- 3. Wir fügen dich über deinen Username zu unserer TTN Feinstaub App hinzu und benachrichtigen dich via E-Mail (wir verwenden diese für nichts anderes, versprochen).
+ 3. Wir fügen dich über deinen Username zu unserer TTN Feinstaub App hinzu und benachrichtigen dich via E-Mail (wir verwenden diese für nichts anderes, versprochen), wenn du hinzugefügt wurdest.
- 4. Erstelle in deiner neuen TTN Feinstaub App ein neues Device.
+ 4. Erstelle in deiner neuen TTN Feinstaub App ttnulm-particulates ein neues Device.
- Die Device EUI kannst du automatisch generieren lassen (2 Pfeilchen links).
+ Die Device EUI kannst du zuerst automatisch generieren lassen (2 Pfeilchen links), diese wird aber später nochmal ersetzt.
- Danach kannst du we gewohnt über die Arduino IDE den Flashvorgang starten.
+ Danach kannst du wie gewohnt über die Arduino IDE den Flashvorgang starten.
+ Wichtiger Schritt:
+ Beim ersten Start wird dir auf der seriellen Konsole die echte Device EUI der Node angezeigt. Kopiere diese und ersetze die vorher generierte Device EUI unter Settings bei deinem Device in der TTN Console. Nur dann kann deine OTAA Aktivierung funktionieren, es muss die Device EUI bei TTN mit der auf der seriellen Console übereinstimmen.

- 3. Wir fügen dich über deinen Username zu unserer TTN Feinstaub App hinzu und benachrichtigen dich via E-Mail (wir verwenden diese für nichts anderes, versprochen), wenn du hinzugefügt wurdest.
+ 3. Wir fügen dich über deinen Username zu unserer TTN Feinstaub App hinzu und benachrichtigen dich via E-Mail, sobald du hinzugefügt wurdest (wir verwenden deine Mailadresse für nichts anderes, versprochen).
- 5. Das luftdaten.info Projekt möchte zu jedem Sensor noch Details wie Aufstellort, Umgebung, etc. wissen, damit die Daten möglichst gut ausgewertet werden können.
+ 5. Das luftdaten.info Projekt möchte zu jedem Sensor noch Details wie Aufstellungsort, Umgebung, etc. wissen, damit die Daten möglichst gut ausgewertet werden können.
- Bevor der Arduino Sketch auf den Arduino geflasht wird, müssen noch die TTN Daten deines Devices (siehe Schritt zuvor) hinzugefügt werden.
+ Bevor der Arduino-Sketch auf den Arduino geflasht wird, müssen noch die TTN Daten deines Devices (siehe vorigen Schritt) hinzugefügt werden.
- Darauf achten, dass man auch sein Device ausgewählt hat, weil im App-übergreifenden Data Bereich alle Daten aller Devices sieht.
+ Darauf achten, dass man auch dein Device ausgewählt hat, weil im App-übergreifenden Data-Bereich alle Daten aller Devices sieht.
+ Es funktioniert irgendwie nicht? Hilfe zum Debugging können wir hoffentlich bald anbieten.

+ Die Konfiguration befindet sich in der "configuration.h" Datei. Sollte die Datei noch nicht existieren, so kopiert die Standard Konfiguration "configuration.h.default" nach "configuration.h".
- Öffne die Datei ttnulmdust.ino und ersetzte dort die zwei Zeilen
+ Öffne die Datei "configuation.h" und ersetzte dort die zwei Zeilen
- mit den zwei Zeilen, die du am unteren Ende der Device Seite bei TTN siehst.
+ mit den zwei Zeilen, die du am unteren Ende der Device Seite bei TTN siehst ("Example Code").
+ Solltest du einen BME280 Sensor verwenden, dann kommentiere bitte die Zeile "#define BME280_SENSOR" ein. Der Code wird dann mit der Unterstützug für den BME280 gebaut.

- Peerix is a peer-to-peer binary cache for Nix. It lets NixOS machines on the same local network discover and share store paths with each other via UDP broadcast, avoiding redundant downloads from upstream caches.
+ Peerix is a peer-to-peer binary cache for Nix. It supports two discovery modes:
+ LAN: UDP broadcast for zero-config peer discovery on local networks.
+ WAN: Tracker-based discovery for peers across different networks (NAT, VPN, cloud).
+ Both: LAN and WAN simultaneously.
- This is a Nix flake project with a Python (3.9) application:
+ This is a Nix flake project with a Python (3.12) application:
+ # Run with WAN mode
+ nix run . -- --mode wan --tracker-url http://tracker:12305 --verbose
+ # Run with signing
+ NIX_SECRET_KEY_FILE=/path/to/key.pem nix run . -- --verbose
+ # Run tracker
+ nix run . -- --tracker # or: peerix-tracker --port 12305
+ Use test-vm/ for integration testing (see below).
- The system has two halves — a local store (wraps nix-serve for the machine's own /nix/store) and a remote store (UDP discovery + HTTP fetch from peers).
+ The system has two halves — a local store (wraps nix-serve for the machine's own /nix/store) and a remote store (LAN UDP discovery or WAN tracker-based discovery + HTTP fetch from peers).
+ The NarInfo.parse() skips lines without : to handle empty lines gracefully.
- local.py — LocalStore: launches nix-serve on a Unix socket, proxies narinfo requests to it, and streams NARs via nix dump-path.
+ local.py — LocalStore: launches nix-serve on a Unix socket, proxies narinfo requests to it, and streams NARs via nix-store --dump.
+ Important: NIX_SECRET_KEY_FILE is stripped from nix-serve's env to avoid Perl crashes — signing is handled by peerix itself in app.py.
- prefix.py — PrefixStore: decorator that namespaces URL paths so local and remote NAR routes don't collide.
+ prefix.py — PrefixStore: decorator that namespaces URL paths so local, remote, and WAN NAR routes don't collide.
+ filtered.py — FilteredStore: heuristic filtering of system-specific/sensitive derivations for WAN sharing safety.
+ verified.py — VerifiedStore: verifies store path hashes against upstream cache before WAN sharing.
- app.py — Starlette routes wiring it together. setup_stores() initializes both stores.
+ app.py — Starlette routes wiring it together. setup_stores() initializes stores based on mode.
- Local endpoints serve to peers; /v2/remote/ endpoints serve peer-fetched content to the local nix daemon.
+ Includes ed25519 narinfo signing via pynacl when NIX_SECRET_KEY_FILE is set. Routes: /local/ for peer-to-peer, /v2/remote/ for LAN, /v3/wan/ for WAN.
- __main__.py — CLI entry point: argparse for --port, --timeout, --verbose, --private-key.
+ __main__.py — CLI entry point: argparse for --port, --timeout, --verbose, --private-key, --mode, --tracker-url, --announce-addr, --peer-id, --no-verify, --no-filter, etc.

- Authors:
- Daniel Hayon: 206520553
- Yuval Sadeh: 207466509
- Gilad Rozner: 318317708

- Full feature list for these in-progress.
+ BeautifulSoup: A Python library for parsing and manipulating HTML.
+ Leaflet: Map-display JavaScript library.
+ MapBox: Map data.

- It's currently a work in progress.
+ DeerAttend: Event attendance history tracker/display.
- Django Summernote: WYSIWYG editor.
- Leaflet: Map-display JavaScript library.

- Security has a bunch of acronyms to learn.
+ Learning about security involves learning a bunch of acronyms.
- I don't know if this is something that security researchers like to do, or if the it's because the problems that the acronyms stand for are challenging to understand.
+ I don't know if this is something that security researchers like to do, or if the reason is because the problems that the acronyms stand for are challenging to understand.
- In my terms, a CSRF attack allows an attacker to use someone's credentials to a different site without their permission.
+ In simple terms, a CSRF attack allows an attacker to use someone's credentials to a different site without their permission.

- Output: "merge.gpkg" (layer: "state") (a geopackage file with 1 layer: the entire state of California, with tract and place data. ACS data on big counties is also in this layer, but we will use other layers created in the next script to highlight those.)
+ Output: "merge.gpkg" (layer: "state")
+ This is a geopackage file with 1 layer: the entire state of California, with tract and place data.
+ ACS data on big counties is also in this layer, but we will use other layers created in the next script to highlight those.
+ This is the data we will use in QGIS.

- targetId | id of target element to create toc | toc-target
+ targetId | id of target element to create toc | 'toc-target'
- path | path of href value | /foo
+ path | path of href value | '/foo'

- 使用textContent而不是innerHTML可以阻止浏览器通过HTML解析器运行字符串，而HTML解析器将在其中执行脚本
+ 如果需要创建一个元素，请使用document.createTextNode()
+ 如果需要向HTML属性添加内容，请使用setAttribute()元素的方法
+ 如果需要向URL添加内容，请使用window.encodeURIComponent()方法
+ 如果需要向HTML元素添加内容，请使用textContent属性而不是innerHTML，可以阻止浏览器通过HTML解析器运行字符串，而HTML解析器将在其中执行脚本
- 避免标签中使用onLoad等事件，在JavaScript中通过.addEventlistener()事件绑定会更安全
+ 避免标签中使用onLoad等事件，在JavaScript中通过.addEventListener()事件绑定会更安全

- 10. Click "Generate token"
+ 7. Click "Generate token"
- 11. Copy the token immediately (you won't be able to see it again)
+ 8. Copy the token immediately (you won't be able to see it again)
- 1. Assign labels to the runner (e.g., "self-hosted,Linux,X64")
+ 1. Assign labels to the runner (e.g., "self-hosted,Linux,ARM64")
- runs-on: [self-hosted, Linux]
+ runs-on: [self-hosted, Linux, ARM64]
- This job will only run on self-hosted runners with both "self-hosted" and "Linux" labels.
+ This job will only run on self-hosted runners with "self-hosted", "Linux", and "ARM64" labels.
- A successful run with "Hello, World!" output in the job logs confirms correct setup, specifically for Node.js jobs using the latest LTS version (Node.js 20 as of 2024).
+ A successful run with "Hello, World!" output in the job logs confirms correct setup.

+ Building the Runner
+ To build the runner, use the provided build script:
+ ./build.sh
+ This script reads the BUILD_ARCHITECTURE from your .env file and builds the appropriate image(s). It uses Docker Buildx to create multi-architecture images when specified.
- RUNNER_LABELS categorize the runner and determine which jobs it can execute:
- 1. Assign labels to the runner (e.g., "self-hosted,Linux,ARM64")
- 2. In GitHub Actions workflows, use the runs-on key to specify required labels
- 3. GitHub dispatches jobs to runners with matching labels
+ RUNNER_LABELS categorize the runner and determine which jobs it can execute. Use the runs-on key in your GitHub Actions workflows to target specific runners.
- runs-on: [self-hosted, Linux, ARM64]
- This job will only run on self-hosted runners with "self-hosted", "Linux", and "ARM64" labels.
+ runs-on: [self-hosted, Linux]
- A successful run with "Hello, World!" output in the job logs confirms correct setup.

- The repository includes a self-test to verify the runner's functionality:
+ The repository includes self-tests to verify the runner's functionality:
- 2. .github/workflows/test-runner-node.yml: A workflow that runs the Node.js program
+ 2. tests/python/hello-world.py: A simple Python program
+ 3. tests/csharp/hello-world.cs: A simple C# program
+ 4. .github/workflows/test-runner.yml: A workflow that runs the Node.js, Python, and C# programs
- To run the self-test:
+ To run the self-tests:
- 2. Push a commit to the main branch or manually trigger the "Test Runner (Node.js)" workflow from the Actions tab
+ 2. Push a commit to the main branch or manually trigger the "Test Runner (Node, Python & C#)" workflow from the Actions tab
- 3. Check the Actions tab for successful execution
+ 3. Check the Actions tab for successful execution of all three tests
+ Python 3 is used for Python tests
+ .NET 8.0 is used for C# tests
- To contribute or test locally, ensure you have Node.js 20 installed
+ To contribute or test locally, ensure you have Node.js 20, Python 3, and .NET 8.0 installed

──────────

TASK GOAL: Every line from the line containing "- To run the" to the last line of the material above must be repeated exactly, and no other line.

PROBLEM SOLUTION:
- To run the self-test:
+ To run the self-tests:
- 2. Push a commit to the main branch or manually trigger the "Test Runner (Node.js)" workflow from the Actions tab
+ 2. Push a commit to the main branch or manually trigger the "Test Runner (Node, Python & C#)" workflow from the Actions tab
- 3. Check the Actions tab for successful execution
+ 3. Check the Actions tab for successful execution of all three tests
+ Python 3 is used for Python tests
+ .NET 8.0 is used for C# tests
- To contribute or test locally, ensure you have Node.js 20 installed
+ To contribute or test locally, ensure you have Node.js 20, Python 3, and .NET 8.0 installed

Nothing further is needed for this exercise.